LRG(ライブラリー・リソース・ガイド)』の最新号(第31号)をご恵投いただきました。

まずは厚く御礼を。

 

ライブラリー・リソース・ガイド

 

福島幸宏さんの責任編集ということで、特集テーマは「図書館からLibraryへ」。

 

法律家のクセで、まずはここでいう「Library」が何を指すのかが気になるわけですが、本書によると、

 

「今後地域や団体に必要となるのは、貸出を中心とした図書館から、デジタルリソースや地域・団体資料にバランスよく取り組み、地域・団体の情報のハブとなるLibraryに移行していくことではないか」(12p)

 

との問題意識から編まれたようです。

 

充実した特集ゆえに、きちんとリアクションを返すべきかと思いましたので、一読者からみて素朴に気になった点を、いくつかメモしておきます。

 

  • まず、上記の「Library」の定義がかなり独特だと思いました。
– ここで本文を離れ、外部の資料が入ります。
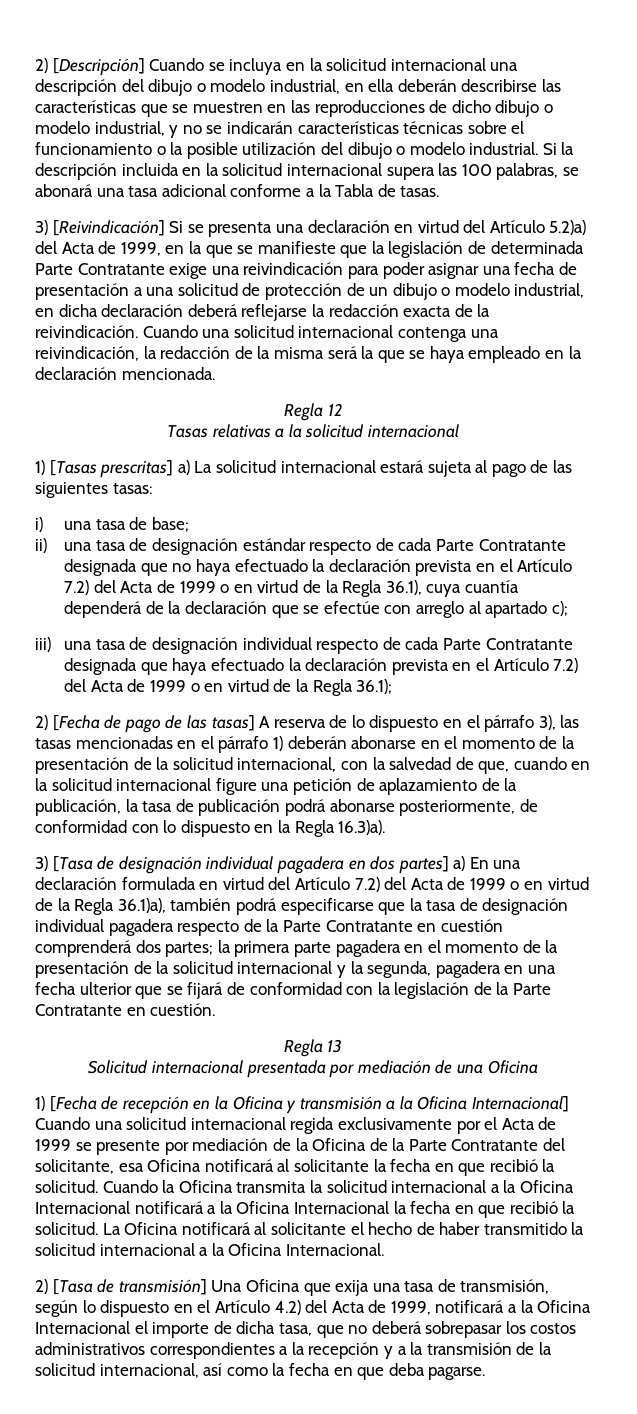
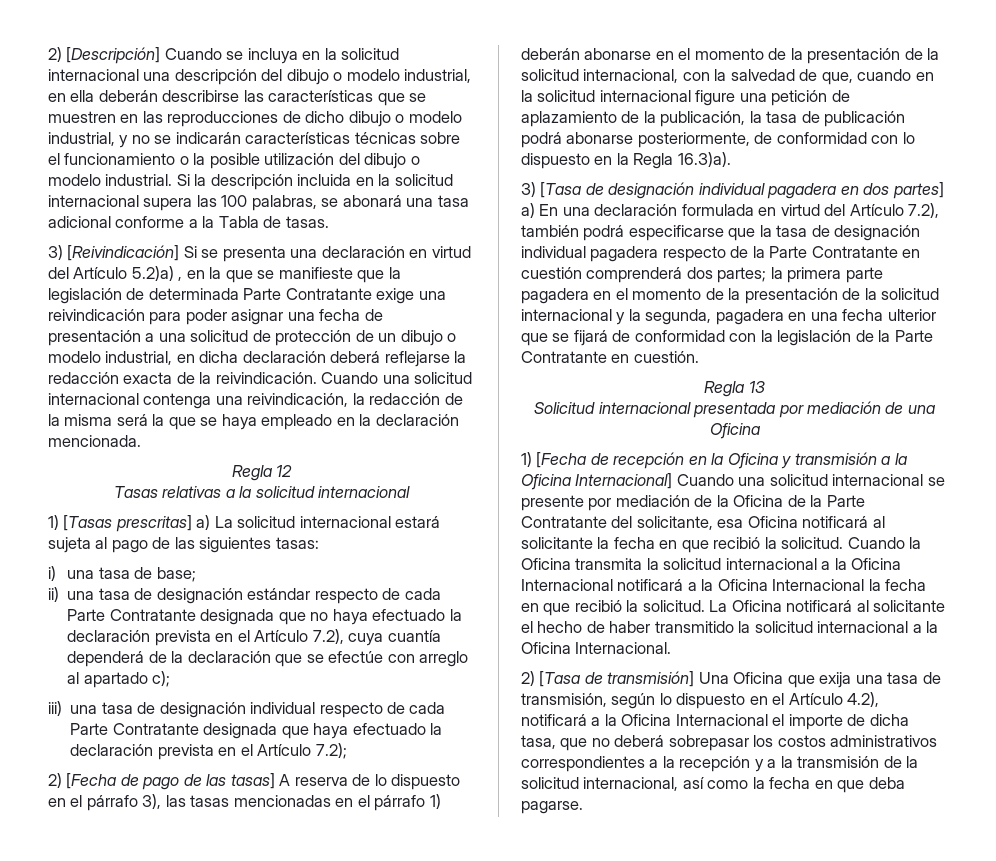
- 3) [Reivindicación] Si se presenta una declaración en virtud del Artículo 5.2)a) del Acta de 1999, en la que se manifieste que la legislación de determinada Parte Contratante exige una reivindicación para poder asignar una fecha de presentación a una solicitud de protección de un dibujo o modelo industrial, en dicha declaración deberá reflejarse la redacción exacta de la reivindicación.
+ 3) [Reivindicación] Si se presenta una declaración en virtud del Artículo 5.2)a) , en la que se manifieste que la legislación de determinada Parte Contratante exige una reivindicación para poder asignar una fecha de presentación a una solicitud de protección de un dibujo o modelo industrial, en dicha declaración deberá reflejarse la redacción exacta de la reivindicación.
- ii) una tasa de designación estándar respecto de cada Parte Contratante designada que no haya efectuado la declaración prevista en el Artículo 7.2) del Acta de 1999 o en virtud de la Regla 36.1), cuya cuantía dependerá de la declaración que se efectúe con arreglo al apartado c);
+ ii) una tasa de designación estándar respecto de cada Parte Contratante designada que no haya efectuado la declaración prevista en el Artículo 7.2), cuya cuantía dependerá de la declaración que se efectúe con arreglo al apartado c);
- iii) una tasa de designación individual respecto de cada Parte Contratante designada que haya efectuado la declaración prevista en el Artículo 7.2) del Acta de 1999 o en virtud de la Regla 36.1);
+ iii) una tasa de designación individual respecto de cada Parte Contratante designada que haya efectuado la declaración prevista en el Artículo 7.2);
- 3) [Tasa de designación individual pagadera en dos partes] a) En una declaración formulada en virtud del Artículo 7.2) del Acta de 1999 o en virtud de la Regla 36.1)a), también podrá especificarse que la tasa de designación individual pagadera respecto de la Parte Contratante en cuestión comprenderá dos partes;
+ 3) [Tasa de designación individual pagadera en dos partes] a) En una declaración formulada en virtud del Artículo 7.2), también podrá especificarse que la tasa de designación individual pagadera respecto de la Parte Contratante en cuestión comprenderá dos partes;
- 1) [Fecha de recepción en la Oficina y transmisión a la Oficina Internacional] Cuando una solicitud internacional regida exclusivamente por el Acta de 1999 se presente por mediación de la Oficina de la Parte Contratante del solicitante, esa Oficina notificará al solicitante la fecha en que recibió la solicitud.
+ 1) [Fecha de recepción en la Oficina y transmisión a la Oficina Internacional] Cuando una solicitud internacional se presente por mediación de la Oficina de la Parte Contratante del solicitante, esa Oficina notificará al solicitante la fecha en que recibió la solicitud.
- 2) [Tasa de transmisión] Una Oficina que exija una tasa de transmisión, según lo dispuesto en el Artículo 4.2) del Acta de 1999, notificará a la Oficina Internacional el importe de dicha tasa, que no deberá sobrepasar los costos administrativos correspondientes a la recepción y a la transmisión de la solicitud internacional, así como la fecha en que deba pagarse.
+ 2) [Tasa de transmisión] Una Oficina que exija una tasa de transmisión, según lo dispuesto en el Artículo 4.2), notificará a la Oficina Internacional el importe de dicha tasa, que no deberá sobrepasar los costos administrativos correspondientes a la recepción y a la transmisión de la solicitud internacional, así como la fecha en que deba pagarse.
これはふつうに英英辞典を引いても出てこない定義です。

 

  • ということは、海外でも「Library」にこのような意味は持たされていないのかな、と思いました。海外の公共図書館制度と比較した研究などがあれば見てみたいところです。

 

  • そして次に、なぜ他ならぬ「図書館」に、デジタルリソースや地域資料への注力を求めているのかが気になりました。思考実験的にいいますと、例えば公民館ではダメなのでしょうか。

 

  • また、図書館が変わるということは、現場の「図書館員」の方々も変わっているはずで、実はこの点が本書の裏テーマではないかと思いました(公民館ではなく図書館が選ばれた理由も、おそらくここにあるのでしょう)。

 

  • すなわち、どうやら本書では、図書館員が「レジストラー」(62p)であること、「編集役」(64p)であることが求められていて、そこが議論の重要な土台になっているようです。本書所収の相宗氏の論考や、対談の中で触れられた関西大学菊池氏の例(66p)も、図書館員の役割こそを「再定置」するものとしてとても興味深いです。

 

とりいそぎの雑多な感想としては以上ですが、法律家としては、対談の思わぬところで、唐突に『芦部憲法』の4文字が出てきたことに驚きました。そうか、やはりその文脈で出てくるタイトルは芦部憲法なのか、と。